┌─ TASK INPUT

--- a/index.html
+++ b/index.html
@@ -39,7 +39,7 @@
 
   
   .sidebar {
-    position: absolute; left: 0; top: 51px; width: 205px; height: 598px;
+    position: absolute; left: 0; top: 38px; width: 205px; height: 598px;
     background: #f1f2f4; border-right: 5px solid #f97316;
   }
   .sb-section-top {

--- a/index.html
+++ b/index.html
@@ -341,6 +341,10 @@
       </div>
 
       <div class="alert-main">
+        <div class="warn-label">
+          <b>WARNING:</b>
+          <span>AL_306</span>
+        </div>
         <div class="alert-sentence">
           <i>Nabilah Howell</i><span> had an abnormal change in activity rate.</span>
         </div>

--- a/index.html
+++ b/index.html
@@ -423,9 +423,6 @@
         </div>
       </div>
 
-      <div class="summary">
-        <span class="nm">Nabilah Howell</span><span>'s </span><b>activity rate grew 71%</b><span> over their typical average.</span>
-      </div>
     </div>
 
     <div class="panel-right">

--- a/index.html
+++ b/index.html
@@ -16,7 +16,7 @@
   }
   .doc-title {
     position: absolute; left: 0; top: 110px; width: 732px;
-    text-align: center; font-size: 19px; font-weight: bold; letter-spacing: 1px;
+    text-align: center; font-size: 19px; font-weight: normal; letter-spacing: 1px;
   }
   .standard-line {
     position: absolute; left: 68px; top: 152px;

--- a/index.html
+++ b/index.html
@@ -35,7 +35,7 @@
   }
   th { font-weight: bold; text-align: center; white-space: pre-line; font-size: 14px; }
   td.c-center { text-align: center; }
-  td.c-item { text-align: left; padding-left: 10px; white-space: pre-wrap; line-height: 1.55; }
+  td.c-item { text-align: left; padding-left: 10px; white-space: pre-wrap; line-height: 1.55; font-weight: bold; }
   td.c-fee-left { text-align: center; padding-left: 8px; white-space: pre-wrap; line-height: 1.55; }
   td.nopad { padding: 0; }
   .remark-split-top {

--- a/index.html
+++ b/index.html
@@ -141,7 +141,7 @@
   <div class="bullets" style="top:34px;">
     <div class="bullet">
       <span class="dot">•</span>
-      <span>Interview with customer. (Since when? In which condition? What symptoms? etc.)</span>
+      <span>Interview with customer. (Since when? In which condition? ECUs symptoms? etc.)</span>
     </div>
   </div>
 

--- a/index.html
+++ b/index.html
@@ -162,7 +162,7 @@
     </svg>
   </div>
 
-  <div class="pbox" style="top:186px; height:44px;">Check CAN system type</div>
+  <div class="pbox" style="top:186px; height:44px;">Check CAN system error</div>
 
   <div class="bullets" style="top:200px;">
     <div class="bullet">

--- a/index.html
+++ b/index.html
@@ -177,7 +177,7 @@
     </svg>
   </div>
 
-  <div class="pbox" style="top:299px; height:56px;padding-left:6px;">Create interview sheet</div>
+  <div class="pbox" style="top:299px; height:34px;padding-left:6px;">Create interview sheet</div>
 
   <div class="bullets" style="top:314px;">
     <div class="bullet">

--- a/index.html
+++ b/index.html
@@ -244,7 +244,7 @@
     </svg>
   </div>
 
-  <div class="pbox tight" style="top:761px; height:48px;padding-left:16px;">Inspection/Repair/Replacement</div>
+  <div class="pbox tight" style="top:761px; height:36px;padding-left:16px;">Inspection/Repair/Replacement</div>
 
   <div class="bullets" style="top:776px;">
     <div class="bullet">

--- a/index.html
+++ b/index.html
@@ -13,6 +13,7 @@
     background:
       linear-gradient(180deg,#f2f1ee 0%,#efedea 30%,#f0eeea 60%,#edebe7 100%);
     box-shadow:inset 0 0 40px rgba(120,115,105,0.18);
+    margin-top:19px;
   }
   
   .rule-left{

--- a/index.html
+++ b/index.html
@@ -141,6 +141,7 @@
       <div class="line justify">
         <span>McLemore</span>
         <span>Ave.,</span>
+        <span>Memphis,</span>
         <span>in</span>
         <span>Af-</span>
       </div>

└─

TO DO:
Copy out each line of the material in which the word "Replacement" turns up.

REPLY:
-  <div class="pbox tight" style="top:761px; height:48px;padding-left:16px;">Inspection/Repair/Replacement</div>
+  <div class="pbox tight" style="top:761px; height:36px;padding-left:16px;">Inspection/Repair/Replacement</div>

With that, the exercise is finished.